On ne peut pas dire que ces premières annonces qui visent à déminer le conflit des urgences aient reçu un écho positif chez les principaux intéressés, la plupart ont plutôt vu dans ces mesures du « réchauffé ». Dans une réaction sur twitter aux déclarations d’Agnès Buzyn sur France Info ce matin, le Collectif Inter-Urgences considèrait que la Ministre « résume le mouvement de grève aux urgences à des problèmes structurels et d’organisation (extra et intra hospitaliers) ». Eux, rappellent que leurs revendications « restent inchangées et immédiates afin d’améliorer la qualité des soins et réduire l'épuisement professionnel. Le temps de mise en place des réformes à moyen et long terme ne saurait être compatible avec la souffrance réelle des soignants sur le terrain », écrivent-ils. 

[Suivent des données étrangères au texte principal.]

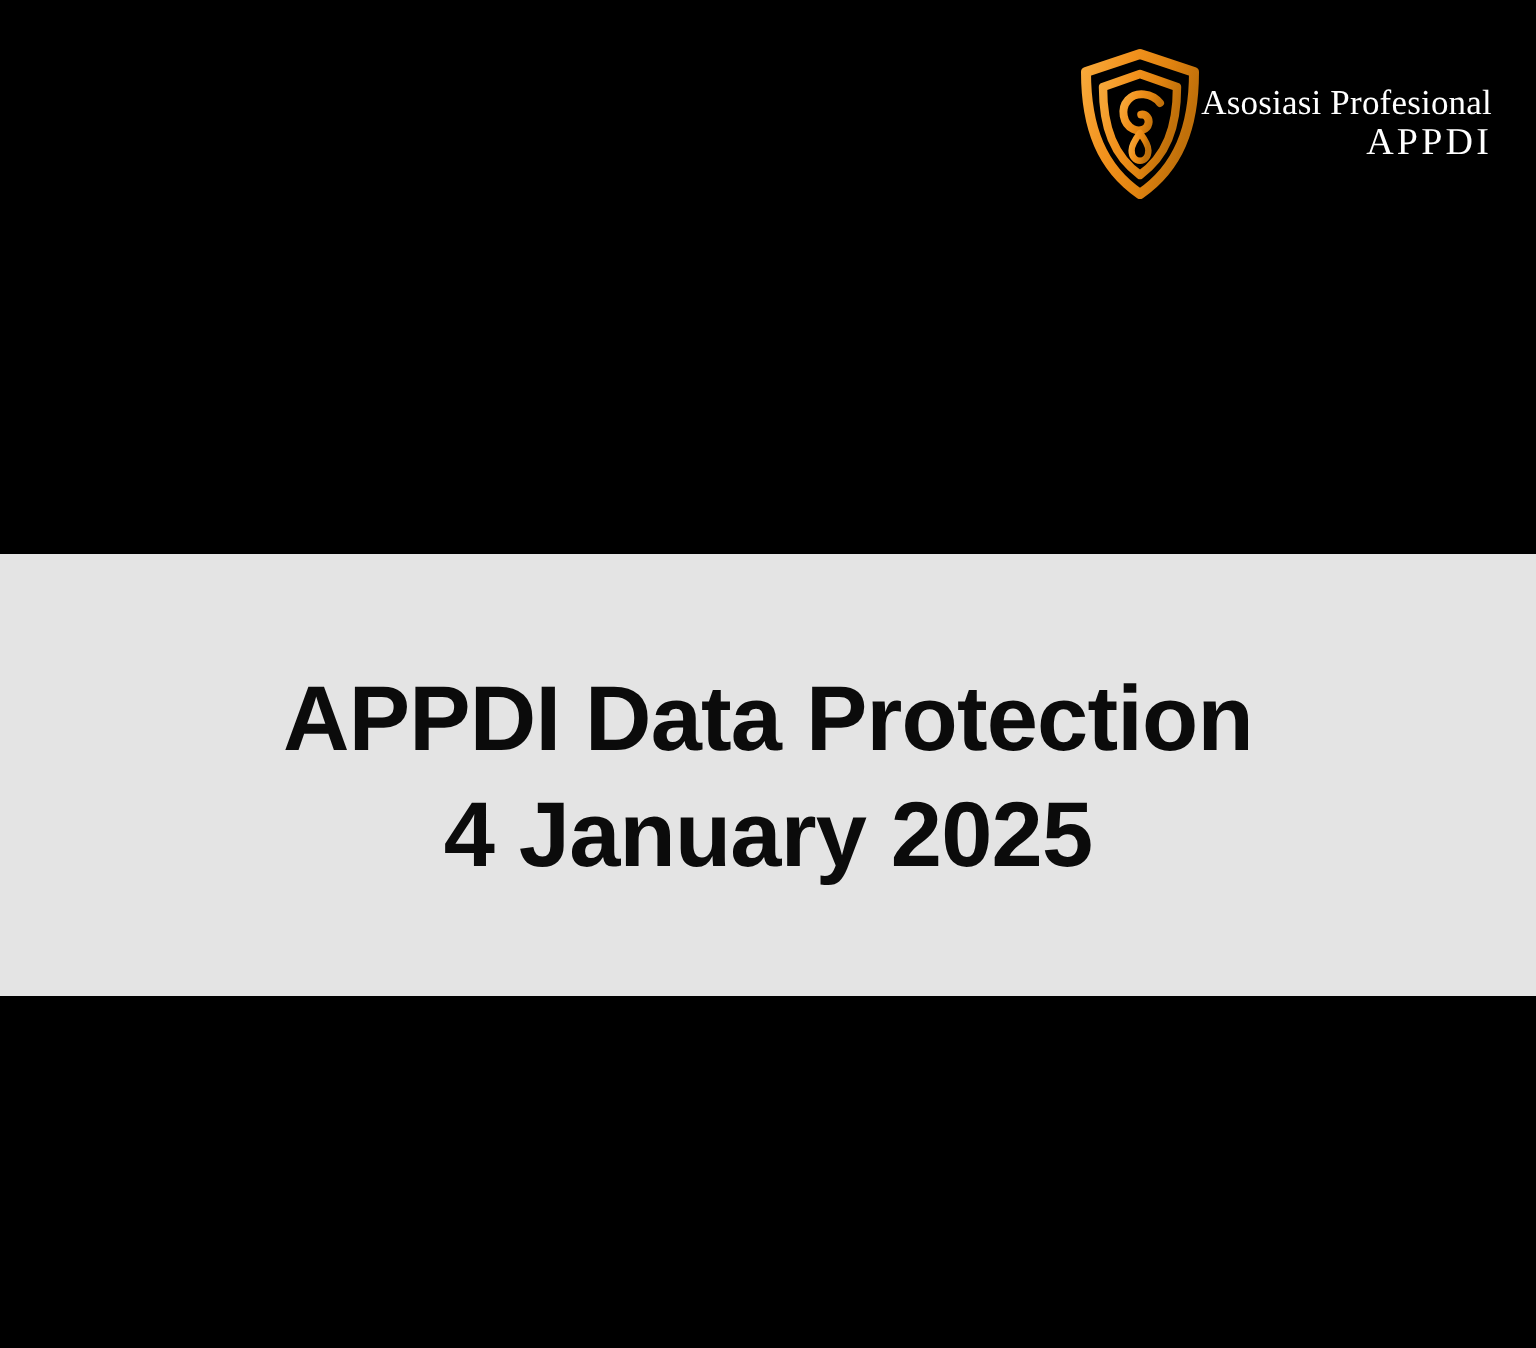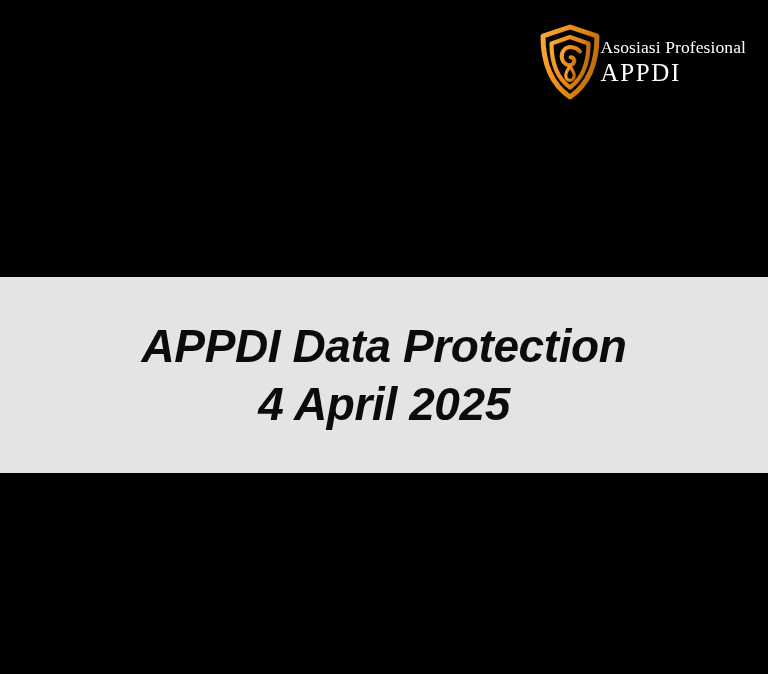--- a/index.html
+++ b/index.html
@@ -53,10 +53,11 @@
   }
 
   .logo-acronym {
-    font-size: 25px;
+    font-size: 19px;
     letter-spacing: 1.6px;
     font-weight: 400;
     white-space: nowrap;
+    text-align: right;
   }
 
   

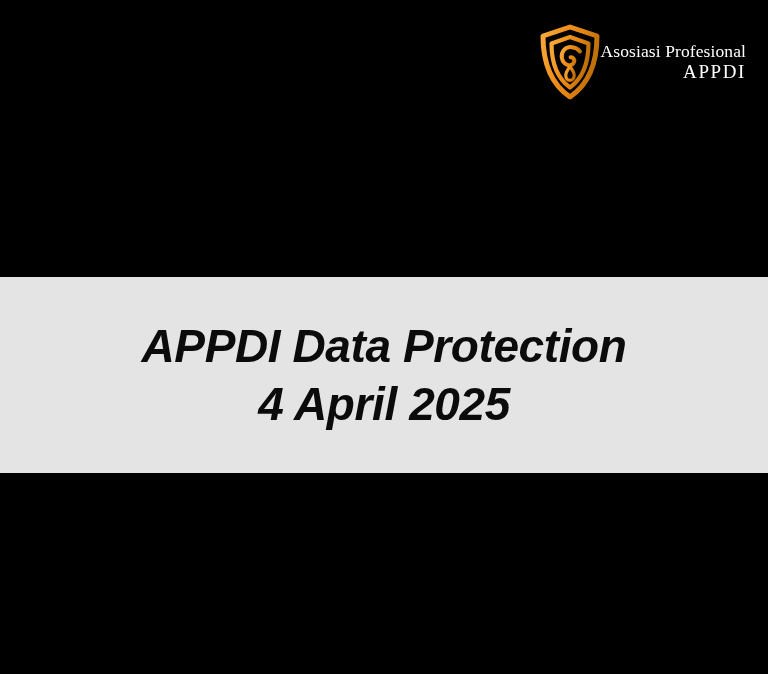--- a/index.html
+++ b/index.html
@@ -66,13 +66,12 @@
     left: 0;
     top: 277px;
     width: 768px;
-    height: 196px;
+    height: 221px;
     background: #e4e4e4;
     display: flex;
     flex-direction: column;
     align-items: center;
     justify-content: center;
-    font-style: italic;
   }
 
   .title-line {

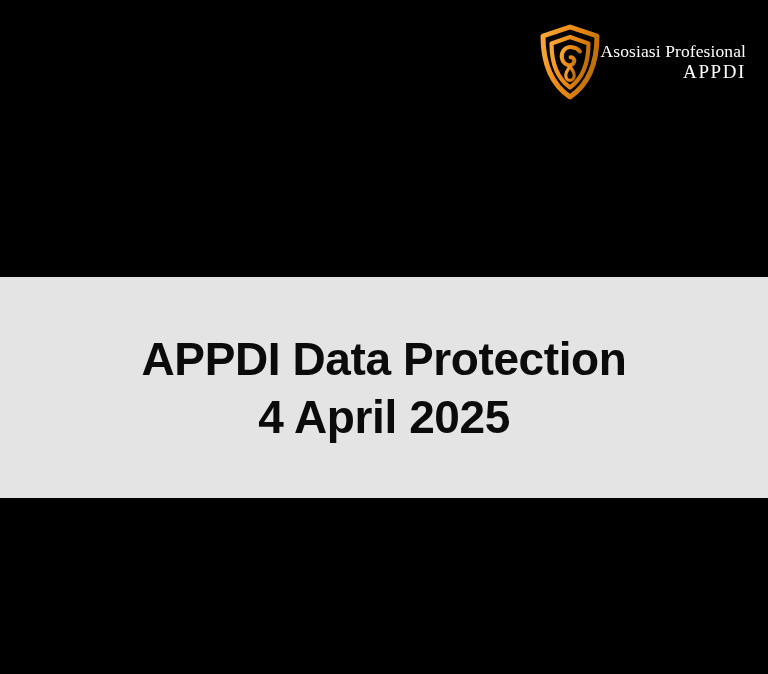--- a/index.html
+++ b/index.html
@@ -123,7 +123,7 @@
 
   <div class="title-band">
     <div class="title-line">APPDI Data Protection</div>
-    <div class="title-line">4 April 2025</div>
+    <div class="title-line">4 January 2025</div>
   </div>
 
 </div>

Rapprochement médecins et paramédicaux

Les annonces de la ministre interviennent alors que les paramédicaux regroupés dans le collectif Inter-urgences et les organisations de médecins commencent à se rapprocher. « Il est aujourd’hui temps de s’unir autour de revendications communes, ont déclaré, dans un communiqué commun avec Inter-Urgences, différentes structures de médecins dont l’AMUF (Association des médecins urgentistes de France), le Samu de France, le SNPHARE (Syndicat national des praticiens hospitaliers anesthésistes-réanimateurs), Action praticiens hôpital, Jeunes médecins ainsi que les syndicats Sud et FO et le collectif Printemps de la psychiatrie. C’est pourquoi nous nous joignons aux revendications des paramédicaux en grève depuis six mois dans les services d’urgences ». Ces structures réclament notamment des « mesures immédiates en faveur de l’attractivité des carrières soignantes à l’hôpital public, afin d’en finir avec les recrutements de personnes contractuels ou intérimaires » ainsi qu’un « moratoire sur la fermeture de lits et la création d’unités avec un nombre suffisant de lits pour répondre aux besoins de santé de la population ». Une assemblée générale est prévue le mardi 10 septembre à la Bourse du travail à Paris. Cette convergence avait déjà été amorcée par l’AMUF qui avait listé ses revendications début août.

Numéro unique

De leurs côtés, les syndicats de médecins libéraux rappellent leur revendication d’un numéro d’appel spécifique pour les demandes de soins non programmés, le 116 117, qui a déjà été expérimenté dans plusieurs régions. La Confédération des syndicats médicaux français (CSMF) estime notamment que ce numéro serait « un des moyens qui permettra aux organisations de soins de proximité d’améliorer la régulation et la réponse aux demandes de soins non programmés » permettant ainsi de « désengorger les urgences ».